*** TASK INPUT ***
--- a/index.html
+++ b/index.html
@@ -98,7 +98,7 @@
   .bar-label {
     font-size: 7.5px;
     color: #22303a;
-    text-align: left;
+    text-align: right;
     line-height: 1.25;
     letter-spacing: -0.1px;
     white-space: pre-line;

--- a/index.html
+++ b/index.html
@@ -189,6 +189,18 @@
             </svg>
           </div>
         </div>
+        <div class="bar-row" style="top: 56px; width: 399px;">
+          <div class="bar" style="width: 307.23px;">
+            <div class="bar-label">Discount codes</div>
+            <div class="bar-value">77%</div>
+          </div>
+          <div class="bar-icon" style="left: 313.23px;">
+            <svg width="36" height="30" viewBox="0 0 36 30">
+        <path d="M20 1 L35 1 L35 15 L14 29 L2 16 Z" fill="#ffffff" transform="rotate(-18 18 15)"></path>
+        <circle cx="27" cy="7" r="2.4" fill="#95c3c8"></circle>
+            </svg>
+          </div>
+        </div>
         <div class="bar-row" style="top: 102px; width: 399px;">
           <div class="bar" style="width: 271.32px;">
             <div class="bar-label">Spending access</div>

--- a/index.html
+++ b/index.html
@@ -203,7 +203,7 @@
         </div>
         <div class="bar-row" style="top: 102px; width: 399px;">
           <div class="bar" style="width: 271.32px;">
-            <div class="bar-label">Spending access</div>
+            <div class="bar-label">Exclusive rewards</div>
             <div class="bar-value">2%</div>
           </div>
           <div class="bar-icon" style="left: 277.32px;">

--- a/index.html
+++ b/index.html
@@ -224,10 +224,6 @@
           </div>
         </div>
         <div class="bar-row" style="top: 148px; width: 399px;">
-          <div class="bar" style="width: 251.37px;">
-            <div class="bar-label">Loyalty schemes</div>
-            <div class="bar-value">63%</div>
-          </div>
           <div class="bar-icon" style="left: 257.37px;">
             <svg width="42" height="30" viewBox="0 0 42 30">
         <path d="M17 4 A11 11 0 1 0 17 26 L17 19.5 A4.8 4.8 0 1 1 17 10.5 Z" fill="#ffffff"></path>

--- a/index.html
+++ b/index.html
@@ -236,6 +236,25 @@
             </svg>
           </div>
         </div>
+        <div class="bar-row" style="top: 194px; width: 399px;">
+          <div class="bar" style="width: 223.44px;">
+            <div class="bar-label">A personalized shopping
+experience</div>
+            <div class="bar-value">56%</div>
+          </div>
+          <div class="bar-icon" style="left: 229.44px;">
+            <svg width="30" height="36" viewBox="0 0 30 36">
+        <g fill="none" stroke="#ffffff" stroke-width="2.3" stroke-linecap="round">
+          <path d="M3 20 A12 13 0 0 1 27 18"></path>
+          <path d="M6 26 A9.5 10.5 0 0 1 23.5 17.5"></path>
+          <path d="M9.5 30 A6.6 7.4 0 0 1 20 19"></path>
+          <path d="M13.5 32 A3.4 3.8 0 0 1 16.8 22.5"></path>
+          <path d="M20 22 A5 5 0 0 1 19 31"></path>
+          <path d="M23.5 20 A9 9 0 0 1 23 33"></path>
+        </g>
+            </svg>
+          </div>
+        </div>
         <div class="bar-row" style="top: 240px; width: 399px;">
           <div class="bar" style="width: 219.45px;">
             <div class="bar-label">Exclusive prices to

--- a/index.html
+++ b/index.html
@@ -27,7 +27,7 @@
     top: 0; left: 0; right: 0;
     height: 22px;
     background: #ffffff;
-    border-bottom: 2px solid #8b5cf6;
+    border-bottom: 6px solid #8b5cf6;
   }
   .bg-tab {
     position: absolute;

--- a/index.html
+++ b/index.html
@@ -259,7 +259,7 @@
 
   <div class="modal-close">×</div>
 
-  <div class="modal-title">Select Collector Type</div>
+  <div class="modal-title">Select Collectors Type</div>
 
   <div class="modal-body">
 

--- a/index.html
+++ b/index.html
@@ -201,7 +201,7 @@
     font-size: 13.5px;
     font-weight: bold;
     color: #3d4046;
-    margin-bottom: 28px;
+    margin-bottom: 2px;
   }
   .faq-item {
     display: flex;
*** End of TASK INPUT ***
*** TASK INPUT ***
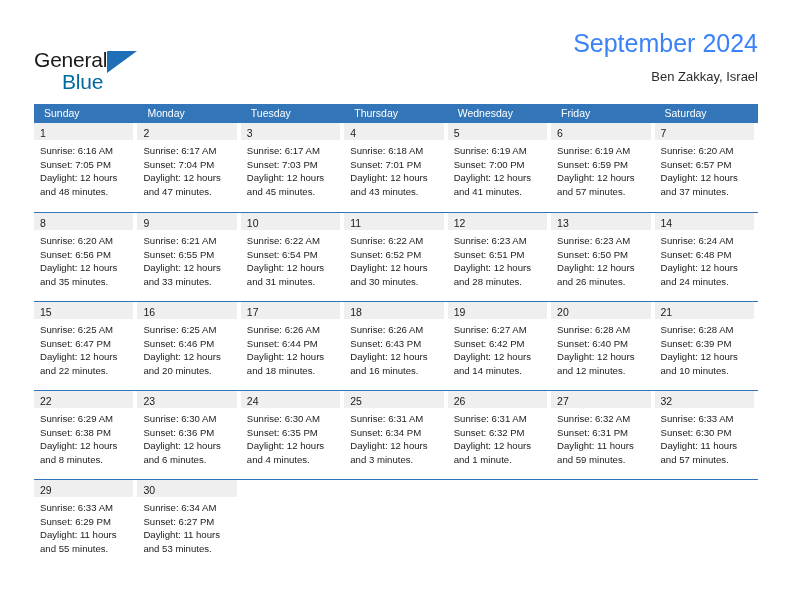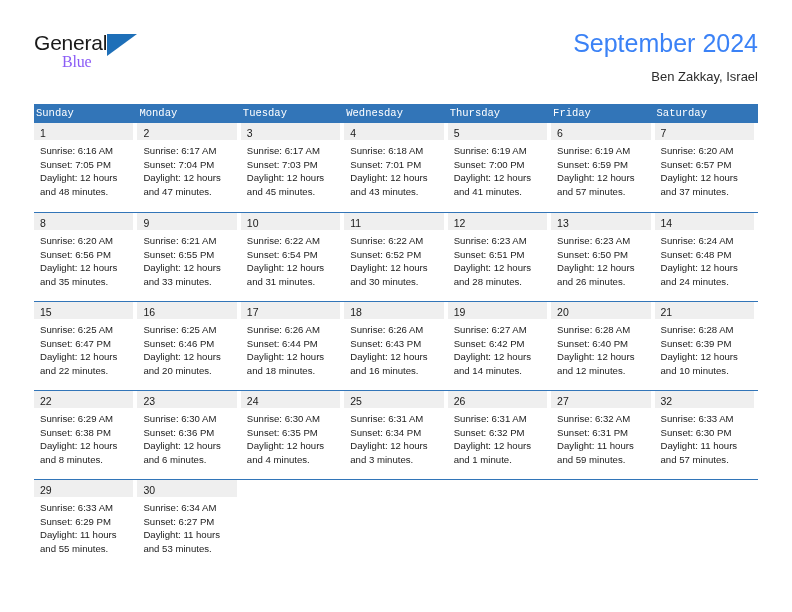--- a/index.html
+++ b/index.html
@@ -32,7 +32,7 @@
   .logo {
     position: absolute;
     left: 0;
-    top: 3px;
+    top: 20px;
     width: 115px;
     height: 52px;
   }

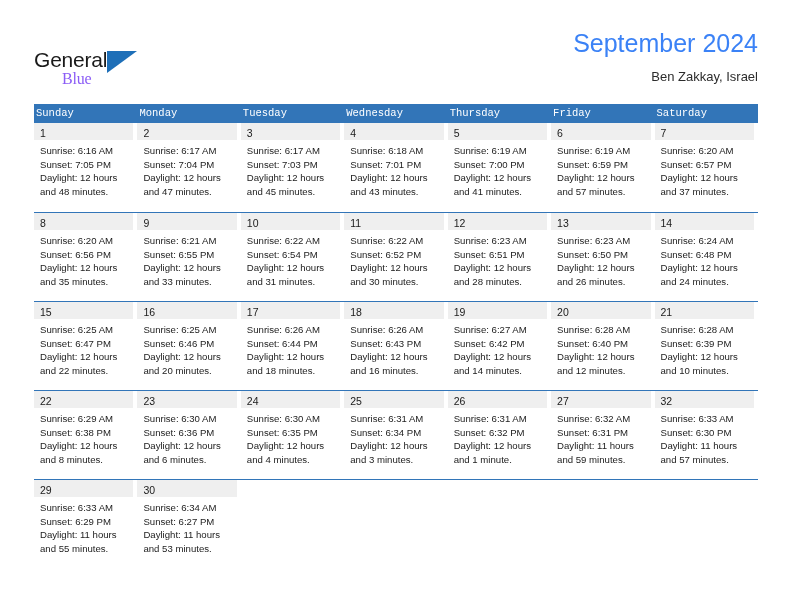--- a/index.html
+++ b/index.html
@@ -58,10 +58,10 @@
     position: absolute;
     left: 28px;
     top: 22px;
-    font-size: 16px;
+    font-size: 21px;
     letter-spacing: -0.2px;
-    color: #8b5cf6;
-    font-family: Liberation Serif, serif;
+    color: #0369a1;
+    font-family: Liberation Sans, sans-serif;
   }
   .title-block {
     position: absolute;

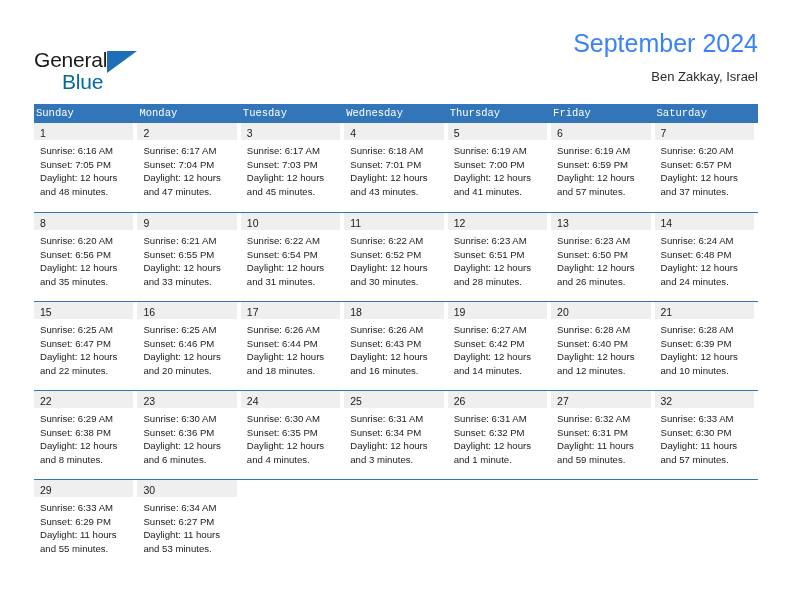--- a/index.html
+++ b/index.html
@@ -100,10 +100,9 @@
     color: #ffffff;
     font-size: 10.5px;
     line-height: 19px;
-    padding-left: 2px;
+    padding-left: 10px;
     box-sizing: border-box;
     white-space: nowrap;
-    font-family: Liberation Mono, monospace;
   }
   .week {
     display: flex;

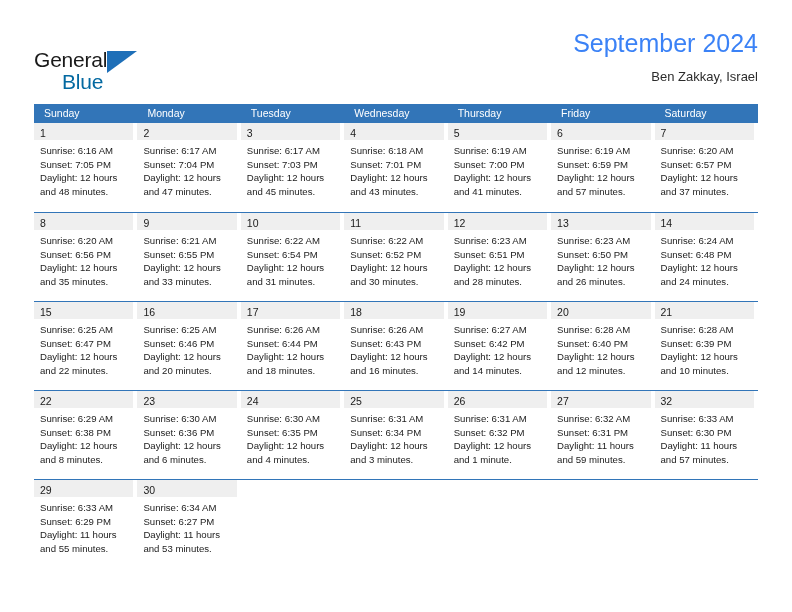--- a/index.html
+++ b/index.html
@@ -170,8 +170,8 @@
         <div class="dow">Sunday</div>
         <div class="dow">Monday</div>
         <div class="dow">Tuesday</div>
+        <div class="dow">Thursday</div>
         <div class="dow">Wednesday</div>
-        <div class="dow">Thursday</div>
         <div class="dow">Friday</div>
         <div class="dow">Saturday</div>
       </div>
*** End of TASK INPUT ***
Nothing but a number should be given: the count of lines in the entries that contain the word "solid".

• RESULT OF THIS TASK
2